Río sucio me pareció una película terrible y excelente. El abordaje de dos grandes temas como el ostracismo y la paranoia convergen en el protagonista y se entreveran con otro que, desde hace siglos, nos escuece la piel: el de la convivencia con la persona de al lado, la que está un poquito más allá de nuestras narices -el vecino en la película- ; pero también, dramáticamente, implica a la persona de más acá -el nieto en este caso- el que tenemos en casa.

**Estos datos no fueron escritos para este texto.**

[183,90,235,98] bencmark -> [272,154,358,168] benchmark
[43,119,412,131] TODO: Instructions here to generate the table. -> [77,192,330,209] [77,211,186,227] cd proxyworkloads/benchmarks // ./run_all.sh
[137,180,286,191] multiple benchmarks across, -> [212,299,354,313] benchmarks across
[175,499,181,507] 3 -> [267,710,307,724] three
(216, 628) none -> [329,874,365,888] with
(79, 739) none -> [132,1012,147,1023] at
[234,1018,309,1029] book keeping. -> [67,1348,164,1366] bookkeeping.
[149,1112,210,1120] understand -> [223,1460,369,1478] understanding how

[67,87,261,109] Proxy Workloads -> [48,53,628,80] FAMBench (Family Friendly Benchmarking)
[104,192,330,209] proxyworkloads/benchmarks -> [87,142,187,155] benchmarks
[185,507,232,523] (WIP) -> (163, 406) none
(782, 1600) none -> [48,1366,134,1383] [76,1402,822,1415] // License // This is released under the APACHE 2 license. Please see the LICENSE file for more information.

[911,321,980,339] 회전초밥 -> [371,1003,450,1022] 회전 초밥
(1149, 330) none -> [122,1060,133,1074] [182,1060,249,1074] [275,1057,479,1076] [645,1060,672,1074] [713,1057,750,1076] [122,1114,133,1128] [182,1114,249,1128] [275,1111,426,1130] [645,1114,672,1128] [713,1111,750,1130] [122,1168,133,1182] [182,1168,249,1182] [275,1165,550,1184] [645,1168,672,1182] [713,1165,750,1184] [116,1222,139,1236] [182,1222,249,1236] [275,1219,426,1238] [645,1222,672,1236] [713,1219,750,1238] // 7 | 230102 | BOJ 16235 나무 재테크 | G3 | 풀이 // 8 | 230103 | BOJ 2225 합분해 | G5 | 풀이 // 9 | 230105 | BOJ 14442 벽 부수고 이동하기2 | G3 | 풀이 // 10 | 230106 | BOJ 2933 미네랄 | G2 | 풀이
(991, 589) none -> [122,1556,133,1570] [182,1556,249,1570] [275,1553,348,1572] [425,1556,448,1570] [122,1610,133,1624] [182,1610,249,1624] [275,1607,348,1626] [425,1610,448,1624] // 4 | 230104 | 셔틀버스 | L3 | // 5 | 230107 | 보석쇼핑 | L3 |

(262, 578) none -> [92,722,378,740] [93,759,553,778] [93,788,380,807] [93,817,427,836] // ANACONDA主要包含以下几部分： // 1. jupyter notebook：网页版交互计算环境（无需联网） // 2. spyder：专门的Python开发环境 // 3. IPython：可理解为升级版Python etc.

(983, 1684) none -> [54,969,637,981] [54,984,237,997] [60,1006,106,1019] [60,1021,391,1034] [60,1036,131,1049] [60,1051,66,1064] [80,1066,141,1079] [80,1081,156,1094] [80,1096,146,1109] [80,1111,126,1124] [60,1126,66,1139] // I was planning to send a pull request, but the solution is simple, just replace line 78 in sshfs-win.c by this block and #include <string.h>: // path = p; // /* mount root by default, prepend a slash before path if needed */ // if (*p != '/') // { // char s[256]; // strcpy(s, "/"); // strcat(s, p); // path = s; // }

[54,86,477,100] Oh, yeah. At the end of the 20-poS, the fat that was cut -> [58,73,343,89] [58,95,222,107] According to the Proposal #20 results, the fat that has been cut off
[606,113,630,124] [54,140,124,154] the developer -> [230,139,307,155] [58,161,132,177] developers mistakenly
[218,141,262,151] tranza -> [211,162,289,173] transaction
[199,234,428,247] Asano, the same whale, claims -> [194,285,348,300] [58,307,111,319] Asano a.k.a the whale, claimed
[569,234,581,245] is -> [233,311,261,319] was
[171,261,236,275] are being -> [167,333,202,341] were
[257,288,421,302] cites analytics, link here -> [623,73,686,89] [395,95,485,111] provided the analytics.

Así, sucede en este largometraje que el protagonista no logra relacionarse sin lastimarlos y lastimarse, ni con el indio ni con el nieto; con ninguno le es posible establecer puentes comunicantes, ni siquiera básicos. Al primero lo odia y quiere matar, al segundo lo ama pero no sabe expresar el sentimiento. Con el vecino lo separa una otredad total, es el indio, el delincuente, el otro per sé. Del nieto, el familiar, lo aíslan insalvables traumas de infancia y códigos de comunicación gestados en décadas… En esta ecuación, como en la vida, el de mayor vulnerabilidad es el niño y, también como en la vida, es él quién resulta la víctima fatal de las patologías y fantasmas del abuelo en un círculo horrendo en el que el propio abuelo tuvo una infancia victimizada. En ese sentido la película me pareció una radiografía, dolorosa, de nuestros modos de habitar y relacionarnos en este pequeño país.
El momento de este estreno en línea no pudo ser más acertado. En plena pandemia por la Covid19 Costa Rica muestra sus heridas sin pudores y todas las personas nos sentimos al borde de ese colapso mental en el que se sumerge el protagonista, aunque para nuestra sociedad esas heridas abiertas son realidad, pan de cada día que se expresa en la economía amenazante, los hospitales saturados en el marco de un sistema de salud que hace rato viene cojeando, la corrupción política aún en medio de la crisis sanitaria, el desempleo sobre todo de los chicos y las chicas, el aletargamiento de los mecanismos judiciales.
Pareciera a ratos que Costa Rica no tiene pá dónde y que no quedan ni esos reductos rurales donde pueda vivirse con paz y tranquilidad, hasta ahí ha llegado la locura de la pobreza y del distanciamiento social, ambos reflejos de una pandemia superior y anterior al coronavirus: la falta de empatía con las personas por distintas, diferentes, diversas…..
La película mantiene la tensión los 76 minutos que dura, no sólo por el manejo del tema sino por la actuación sostenida de Elías Jiménez en el personaje de Victor y de Fabricio Martí en el personaje de Ricardo, principalmente.
Celebro esta producción costarricense que nos interpela tanto. Celebro a su director Gustavo Fallas.